» **Directions for this task**
Copy the records below exactly, leaving out any pictures.

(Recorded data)
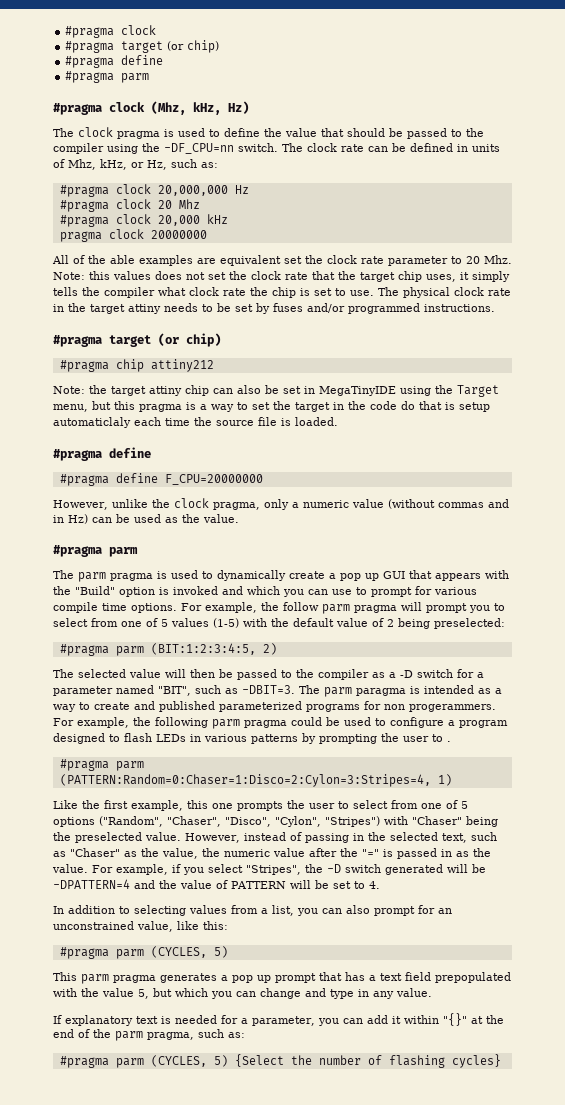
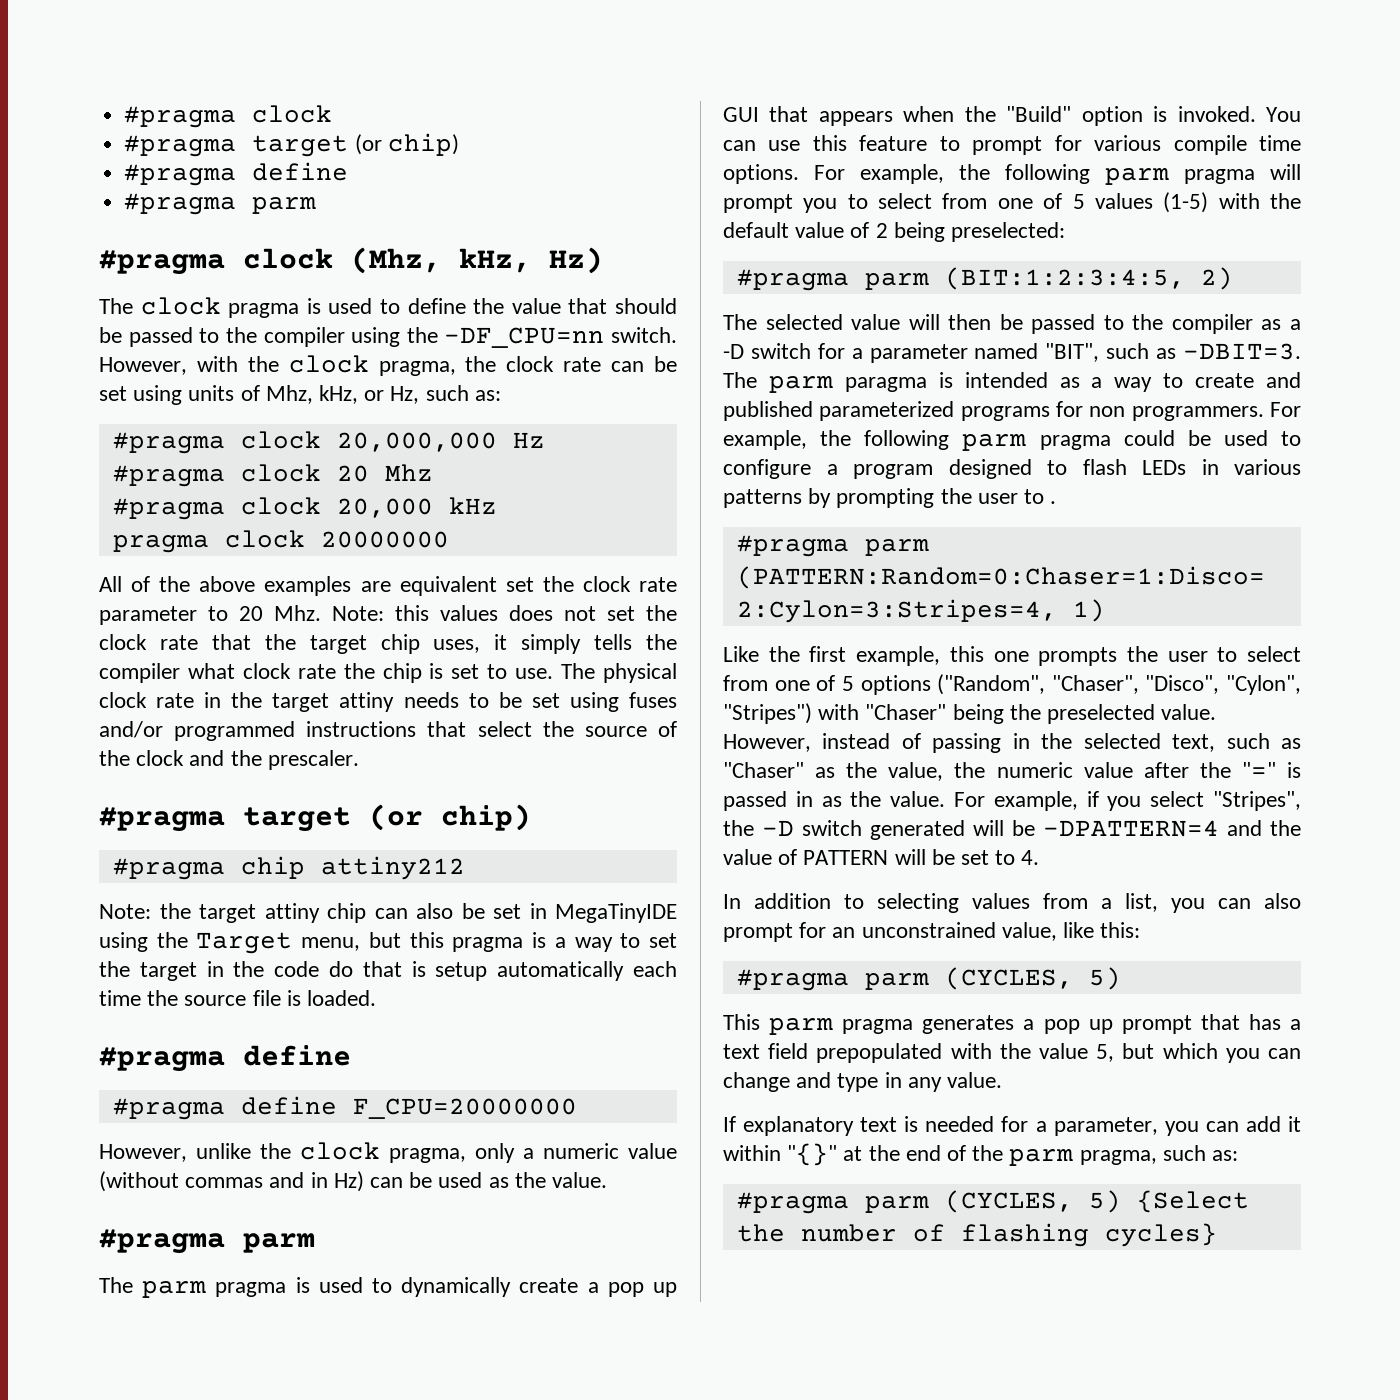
- The clock rate can be defined in units of Mhz, kHz, or Hz, such as:
+ However, with the clock pragma, the clock rate can be set using units of Mhz, kHz, or Hz, such as:
- All of the able examples are equivalent set the clock rate parameter to 20 Mhz. Note: this values does not set the clock rate that the target chip uses, it simply tells the compiler what clock rate the chip is set to use.
+ All of the above examples are equivalent set the clock rate parameter to 20 Mhz. Note: this values does not set the clock rate that the target chip uses, it simply tells the compiler what clock rate the chip is set to use.
- The physical clock rate in the target attiny needs to be set by fuses and/or programmed instructions.
+ The physical clock rate in the target attiny needs to be set using fuses and/or programmed instructions that select the source of the clock and the prescaler.
- Note: the target attiny chip can also be set in MegaTinyIDE using the Target menu, but this pragma is a way to set the target in the code do that is setup automaticlaly each time the source file is loaded.
+ Note: the target attiny chip can also be set in MegaTinyIDE using the Target menu, but this pragma is a way to set the target in the code do that is setup automatically each time the source file is loaded.
- The parm pragma is used to dynamically create a pop up GUI that appears with the "Build" option is invoked and which you can use to prompt for various compile time options.
+ The parm pragma is used to dynamically create a pop up GUI that appears when the "Build" option is invoked. You can use this feature to prompt for various compile time options.
- For example, the follow parm pragma will prompt you to select from one of 5 values (1-5) with the default value of 2 being preselected:
+ For example, the following parm pragma will prompt you to select from one of 5 values (1-5) with the default value of 2 being preselected:
- The parm paragma is intended as a way to create and published parameterized programs for non progerammers.
+ The parm paragma is intended as a way to create and published parameterized programs for non programmers.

» **Written solution**
- The clock rate can be defined in units of Mhz, kHz, or Hz, such as:
+ However, with the clock pragma, the clock rate can be set using units of Mhz, kHz, or Hz, such as:
- All of the able examples are equivalent set the clock rate parameter to 20 Mhz. Note: this values does not set the clock rate that the target chip uses, it simply tells the compiler what clock rate the chip is set to use.
+ All of the above examples are equivalent set the clock rate parameter to 20 Mhz. Note: this values does not set the clock rate that the target chip uses, it simply tells the compiler what clock rate the chip is set to use.
- The physical clock rate in the target attiny needs to be set by fuses and/or programmed instructions.
+ The physical clock rate in the target attiny needs to be set using fuses and/or programmed instructions that select the source of the clock and the prescaler.
- Note: the target attiny chip can also be set in MegaTinyIDE using the Target menu, but this pragma is a way to set the target in the code do that is setup automaticlaly each time the source file is loaded.
+ Note: the target attiny chip can also be set in MegaTinyIDE using the Target menu, but this pragma is a way to set the target in the code do that is setup automatically each time the source file is loaded.
- The parm pragma is used to dynamically create a pop up GUI that appears with the "Build" option is invoked and which you can use to prompt for various compile time options.
+ The parm pragma is used to dynamically create a pop up GUI that appears when the "Build" option is invoked. You can use this feature to prompt for various compile time options.
- For example, the follow parm pragma will prompt you to select from one of 5 values (1-5) with the default value of 2 being preselected:
+ For example, the following parm pragma will prompt you to select from one of 5 values (1-5) with the default value of 2 being preselected:
- The parm paragma is intended as a way to create and published parameterized programs for non progerammers.
+ The parm paragma is intended as a way to create and published parameterized programs for non programmers.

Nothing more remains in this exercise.